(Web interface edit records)
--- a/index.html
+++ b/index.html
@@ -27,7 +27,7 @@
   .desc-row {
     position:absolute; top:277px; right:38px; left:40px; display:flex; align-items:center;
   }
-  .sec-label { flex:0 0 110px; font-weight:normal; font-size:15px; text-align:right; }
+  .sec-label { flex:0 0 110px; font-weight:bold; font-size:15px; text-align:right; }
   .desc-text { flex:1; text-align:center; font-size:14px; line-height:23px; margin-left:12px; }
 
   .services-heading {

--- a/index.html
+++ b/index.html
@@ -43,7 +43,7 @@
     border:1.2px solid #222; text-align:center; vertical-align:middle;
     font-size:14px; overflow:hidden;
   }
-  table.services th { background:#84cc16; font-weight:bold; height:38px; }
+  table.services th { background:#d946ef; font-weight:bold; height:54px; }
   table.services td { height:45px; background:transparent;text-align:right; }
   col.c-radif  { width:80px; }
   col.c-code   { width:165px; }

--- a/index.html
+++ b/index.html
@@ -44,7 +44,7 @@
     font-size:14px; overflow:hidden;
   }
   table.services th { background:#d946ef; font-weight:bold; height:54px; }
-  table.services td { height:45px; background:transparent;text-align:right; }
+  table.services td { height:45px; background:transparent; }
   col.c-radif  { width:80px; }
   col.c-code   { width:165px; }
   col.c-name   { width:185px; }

- Exercise directions
Where in the entries above does the word "desc" appear? Copy each line that has it.

- Reply
   .desc-row {
   .desc-text { flex:1; text-align:center; font-size:14px; line-height:23px; margin-left:12px; }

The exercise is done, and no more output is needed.